TGF‐β2‐induced downregulation of claudin‐1 is dependent on AMBRA1. (a) Western blots of claudin‐1 and GAPDH protein from primary keratinocytes differentiated in high calcium (1·3 mmol L^–1) for 5 days in the presence or absence of treatment with TGF‐β2 (10 ng mL^–1) and/or ALX‐270‐455 (ALK5i; 50 nmol L^–1) for the final 72 h. Protein levels were quantified by densitometry, normalized to GAPDH and presented relative to the mean protein/GAPDH value for each experiment (mean ± SD, n = 3). (b) Western blots of AMBRA1, claudin‐1 and GAPDH protein from primary keratinocytes transfected with control (siCtrl) or AMBRA1 siRNA prior to treatment with TGF‐β2 (10 ng mL^–1) for 72 h.

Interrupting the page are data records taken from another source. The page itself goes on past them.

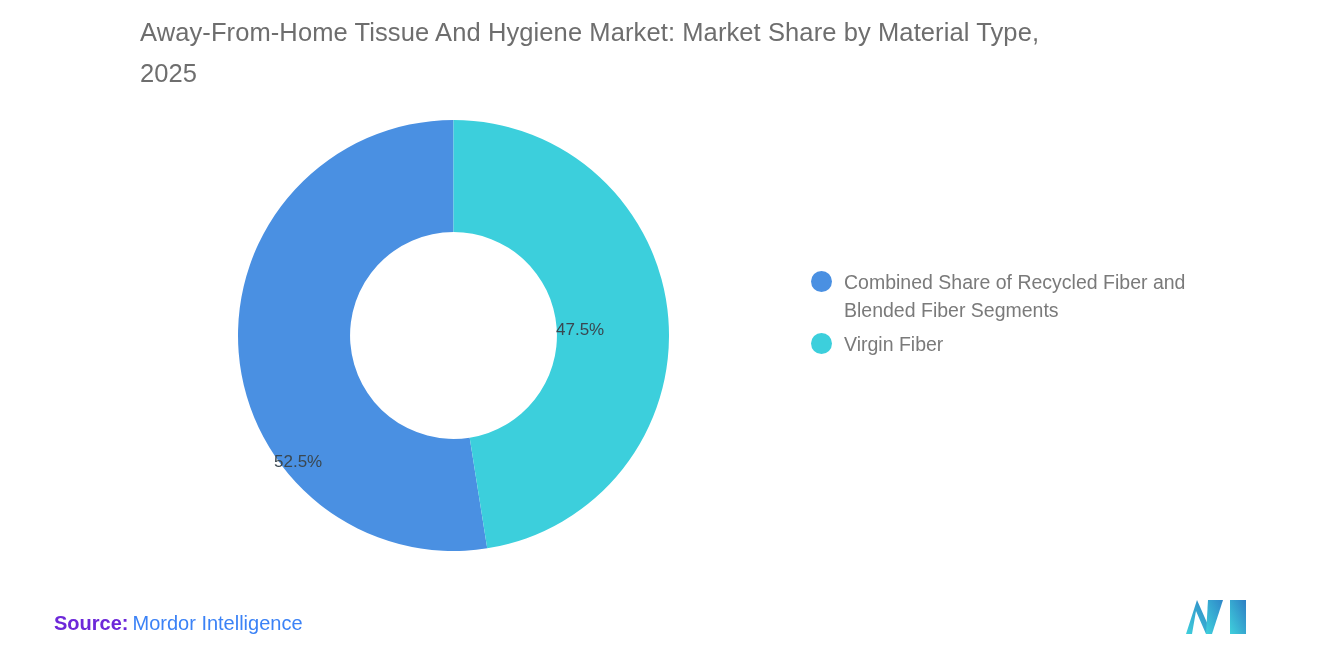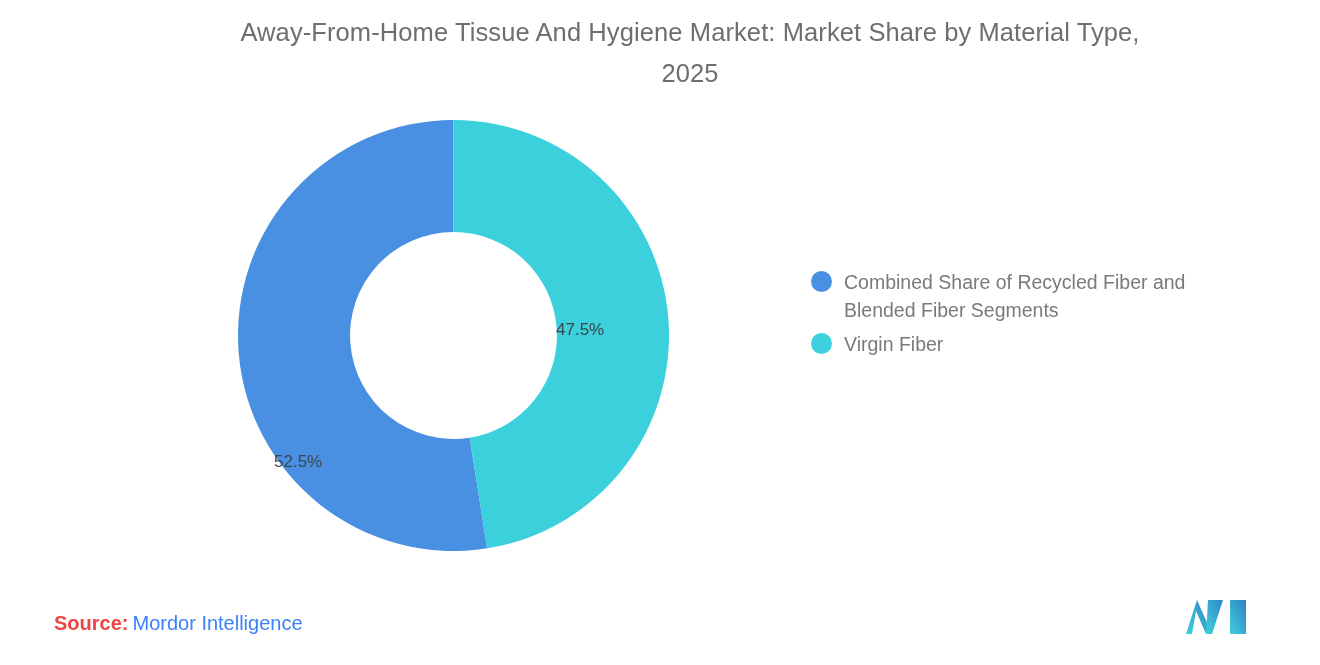"Away-From-Home Tissue And Hygiene" #chart-title { text-align: center -> left }
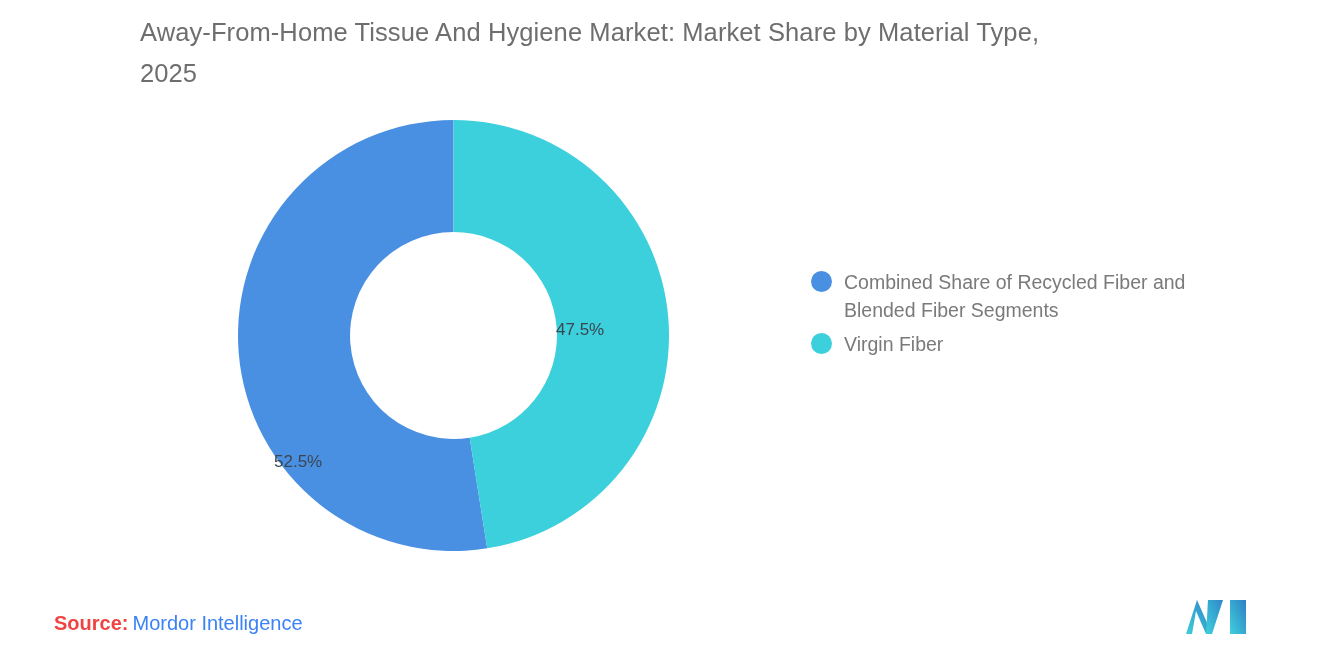"Source:" #source-label { color: #ef4444 -> #6d28d9 }
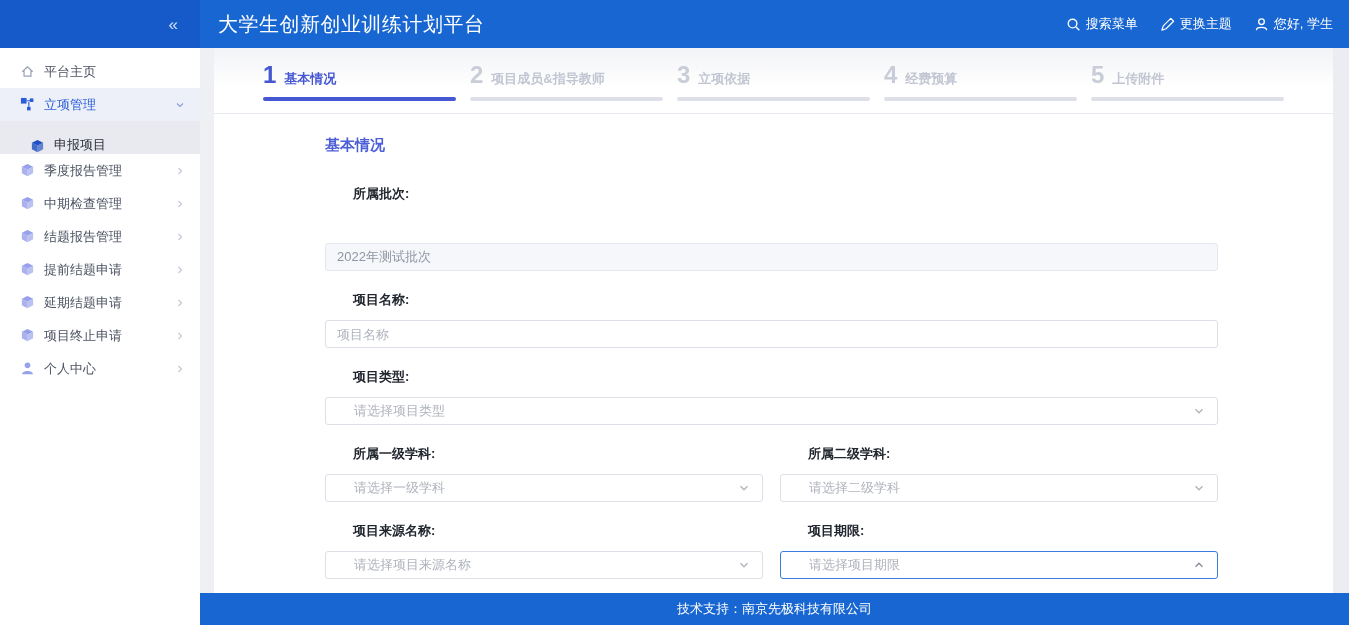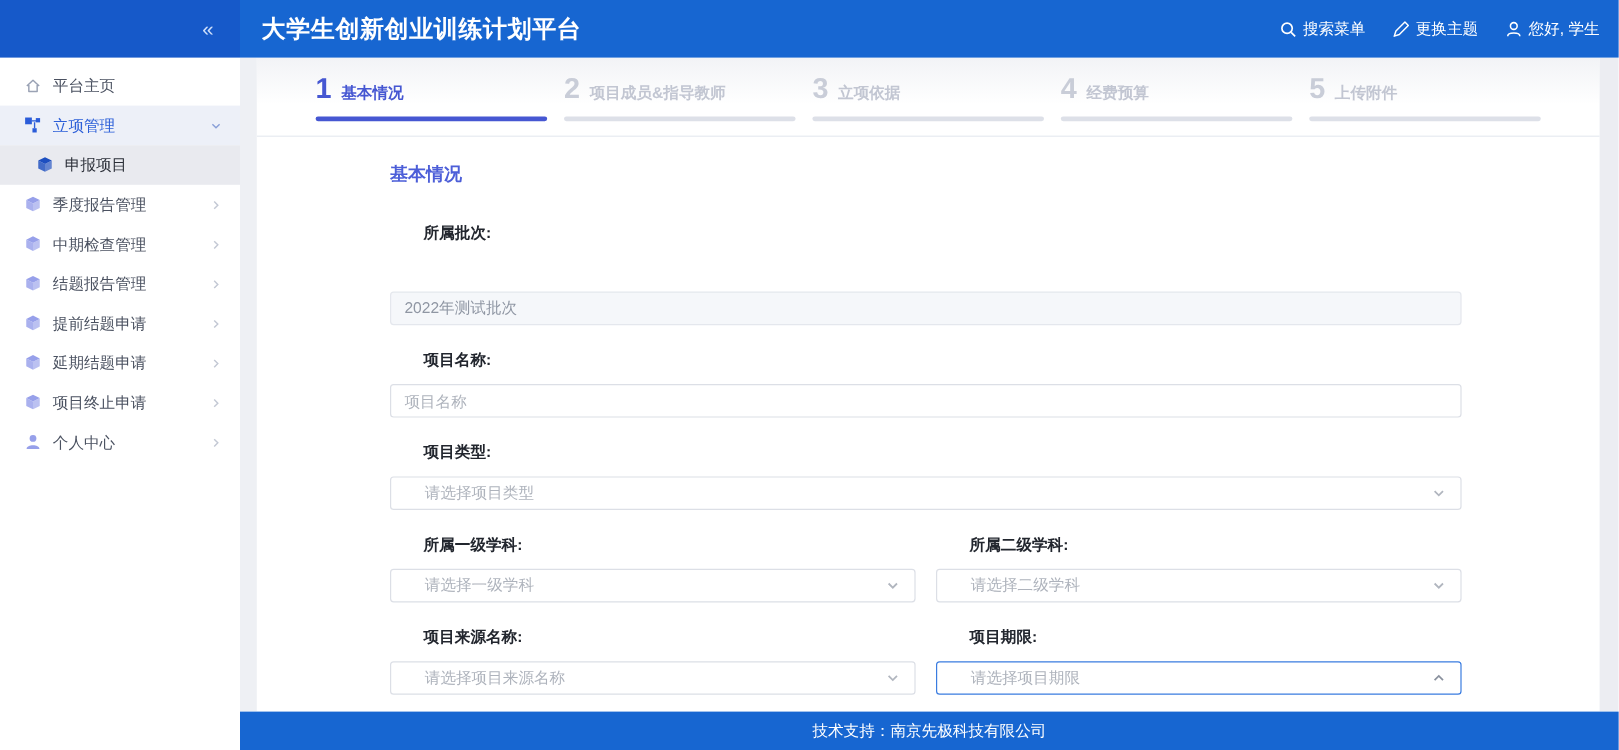"大学生创新创业训练计划平台" .header-title { font-weight: 700 -> 400 }
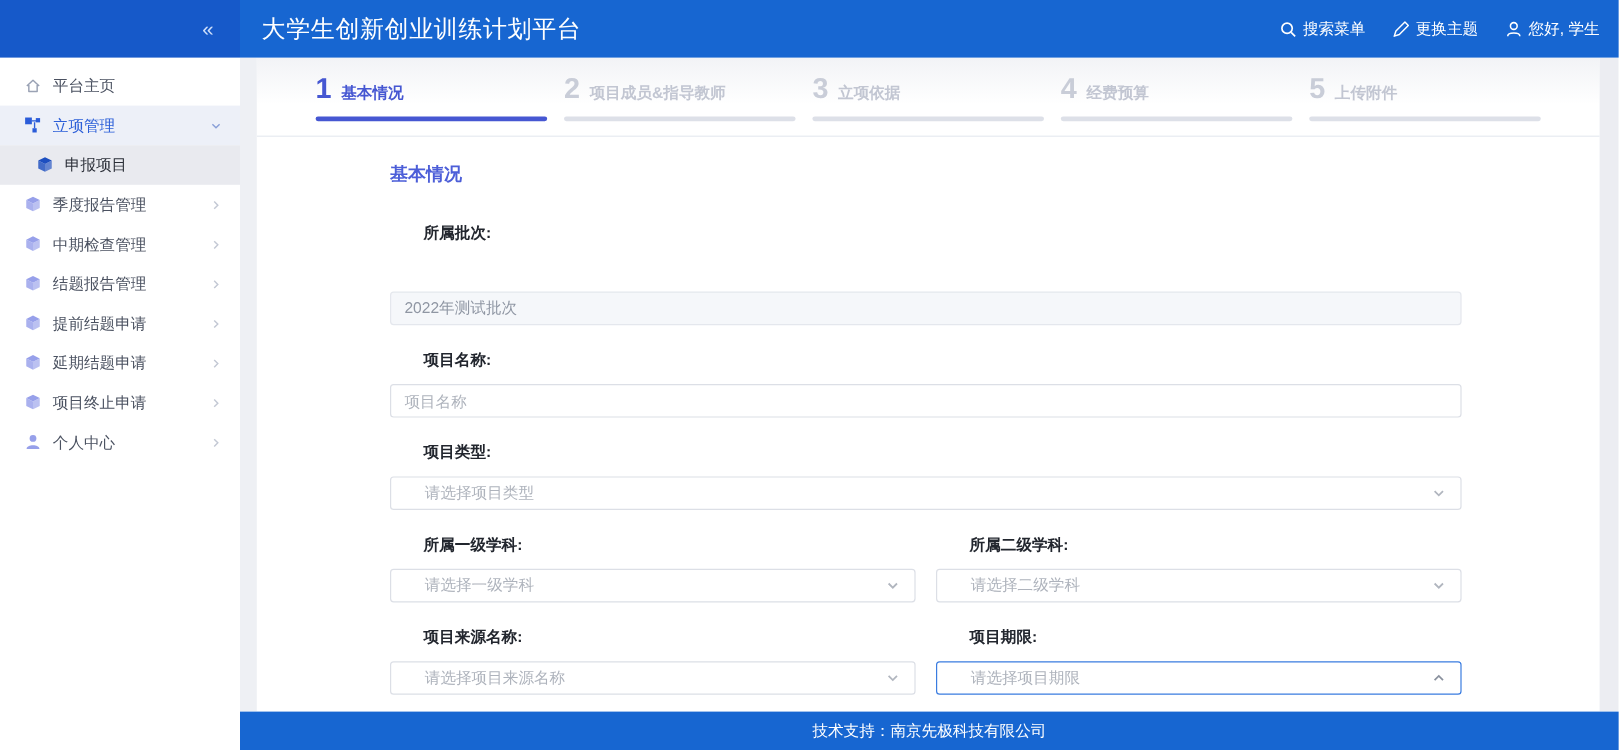"申报项目" .side-item.sub { align-items: none -> flex-end }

Protein levels were quantified by densitometry, normalized to GAPDH and presented relative to the mean protein/GAPDH value for each experiment (mean ± SD, n = 5) (one‐way anova with Tukey’s multiple comparison test to compare treatment with control; *P < 0·05, **P < 0·01). TGF, transforming growth factor.

Figure 6

AMBRA1 loss correlates with decreased claudin‐1 in the peritumoral epidermis of stage I melanomas. (a) Representative sections stained by immunohistochemistry for AMBRA1 or claudin‐1 and (b) claudin‐1 quantitation (H‐score), in a subcohort of 11 nonulcerated AJCC stage I melanomas, and (c) features of consumption of the epidermis (defined as epidermal thinning and loss of rete ridges in areas of direct contact with melanoma cells) and cleft formation identified in a cohort of 42 nonulcerated AJCC stage I melanomas. Tumours were grouped according to whether AMBRA1 expression was maintained or lost in the peritumoral epidermis compared with an area of epidermis adjacent to the tumour (scale bar, 100 μm) (paired t‐test; *P < 0·05). AJCC, American Joint Committee on Cancer.